Aim of the exercise:
Copy out every line of the data that has the word "font" somewhere in it.

Code change snippets:
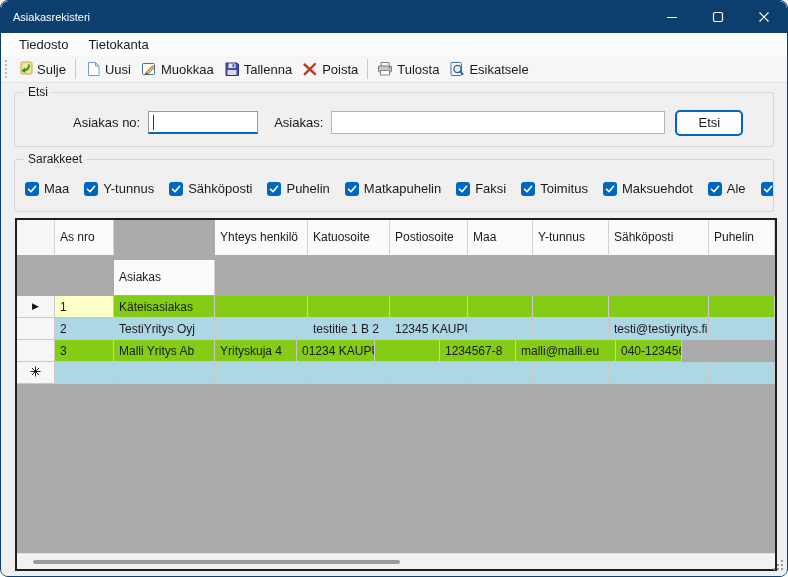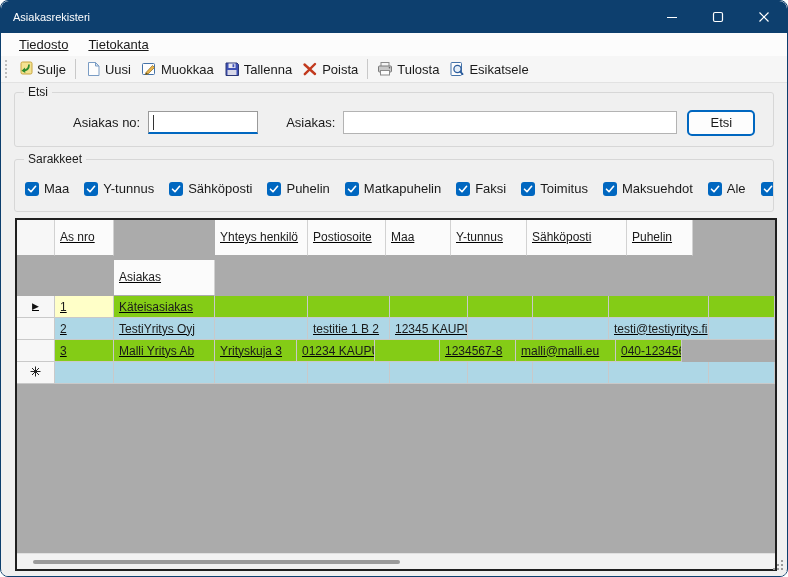--- a/index.html
+++ b/index.html
@@ -19,21 +19,21 @@
   .win-btn{
     width:46px; height:32px; display:flex; align-items:center; justify-content:center;
     background:transparent; border:none; cursor:default;
   }
   .win-btn svg{ display:block; }
   
   .menubar{
     height:23px; background:#fcfcfc; display:flex; align-items:center;
     font-size:13px; color:#1a1a1a; padding-left:8px; flex-shrink:0;
   }
-  .menu-item{ padding:2px 10px;text-decoration:underline; }
+  .menu-item{ padding:2px 10px; }
   
   .toolbar{
     height:27px; background:#f6f6f6; display:flex; align-items:center;
     border-bottom:1px solid #e2e2e2; padding-left:2px; flex-shrink:0;
   }
   .grip-v{ width:4px; height:18px; border-left:2px dotted #bdbdbd; margin:0 3px 0 2px; }
   .tb-btn{
     display:flex; align-items:center; gap:4px; border:none; background:transparent;
     font-size:13px; color:#1a1a1a; padding:3px 5px; font-family:inherit;
   }
@@ -74,21 +74,21 @@
   }
   .chk{ display:flex; align-items:center; gap:5px; font-size:13px; color:#1a1a1a; white-space:nowrap; }
   .chk-box{
     width:14px; height:14px; background:var(--accent); border-radius:3px;
     display:flex; align-items:center; justify-content:center; flex-shrink:0;
   }
   
   .grid{
     margin:6px 12px 0 14px; width:762px; height:353px;
     border:2px solid #1f1f1f; background:var(--grid_empty_bg);
-    display:flex; flex-direction:column; overflow:hidden; flex-shrink:0;text-decoration:underline;
+    display:flex; flex-direction:column; overflow:hidden; flex-shrink:0;
   }
   .g-row{ display:flex; flex-shrink:0; }
   .g-cell{
     font-size:12px; color:#1a1a1a; overflow:hidden; white-space:nowrap;
     border-right:1px solid #c9c9c9; border-bottom:1px solid #c9c9c9;
     background:#84cc16; padding:0 0 0 5px; display:flex; align-items:center;
   }
   .g-header .g-cell{
     background:#fbfbfb; height:36px; border-right:1px solid #d2d2d2;
     border-bottom:1px solid #ababab; white-space:normal; line-height:1.25;
@@ -219,21 +219,21 @@
         </span>
         <span>Esikatsele</span>
       </button>
     </div>
 
   <div class="groupbox gb-etsi">
     <span class="gb-label">Etsi</span>
     <div class="gb-inner">
       <span class="field-label">Asiakas no:</span>
       <span class="txt txt-no"><span class="caret"></span><span></span></span>
-      <span class="field-label" style="margin-left:20px;">Asiakas:</span>
+      <span class="field-label" style="margin-left:8px;">Asiakas:</span>
       <span class="txt txt-name"><span></span></span>
       <button class="btn btn-primary">Etsi</button>
     </div>
   </div>
 
   <div class="groupbox gb-sar">
     <span class="gb-label">Sarakkeet</span>
     <div class="gb-inner">
         <label class="chk">
           <span class="chk-box">
@@ -316,20 +316,21 @@
         </label>
       </div>
   </div>
 
   <div class="grid">
     <div class="g-row g-header">
         <div class="g-cell sel" style="width: 38px;"></div>
         <div class="g-cell" style="width: 59px;">As nro</div>
         <div class="g-cell" style="width: 101px; margin-top: 40px;">Asiakas</div>
         <div class="g-cell" style="width: 93px;">Yhteys henkilö</div>
+        <div class="g-cell" style="width: 82px;">Katuosoite</div>
         <div class="g-cell" style="width: 78px;">Postiosoite</div>
         <div class="g-cell" style="width: 65px;">Maa</div>
         <div class="g-cell" style="width: 76px;">Y-tunnus</div>
         <div class="g-cell" style="width: 100px;">Sähköposti</div>
         <div class="g-cell" style="width: 66px;">Puhelin</div>
       </div>
     <div class="g-body">
         <div class="g-row">
           <div class="g-cell sel" style="width: 38px;">
             <span class="row-marker">▶</span>
@@ -353,21 +354,21 @@
           <div class="g-cell alt" style="width: 78px;">12345 KAUPUNKI</div>
           <div class="g-cell alt" style="width: 65px;"></div>
           <div class="g-cell alt" style="width: 76px;"></div>
           <div class="g-cell alt" style="width: 100px;">testi@testiyritys.fi</div>
           <div class="g-cell alt" style="width: 66px;"></div>
         </div>
         <div class="g-row">
           <div class="g-cell sel" style="width: 38px;"></div>
           <div class="g-cell" style="width: 59px;">3</div>
           <div class="g-cell" style="width: 101px;">Malli Yritys Ab</div>
-          <div class="g-cell" style="width: 82px;">Yrityskuja 3</div>
+          <div class="g-cell" style="width: 82px;">Yrityskuja 4</div>
           <div class="g-cell" style="width: 78px;">01234 KAUPUNKI</div>
           <div class="g-cell" style="width: 65px;"></div>
           <div class="g-cell" style="width: 76px;">1234567-8</div>
           <div class="g-cell" style="width: 100px;">malli@malli.eu</div>
           <div class="g-cell" style="width: 66px;">040-1234567</div>
         </div>
         <div class="g-row">
           <div class="g-cell sel" style="width: 38px;">
             <span><svg width="11" height="11" viewBox="0 0 11 11">
                 <g stroke="#222" stroke-width="1">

Finished exercise:
     font-size:13px; color:#1a1a1a; padding-left:8px; flex-shrink:0;
     font-size:13px; color:#1a1a1a; padding:3px 5px; font-family:inherit;
   .chk{ display:flex; align-items:center; gap:5px; font-size:13px; color:#1a1a1a; white-space:nowrap; }
     font-size:12px; color:#1a1a1a; overflow:hidden; white-space:nowrap;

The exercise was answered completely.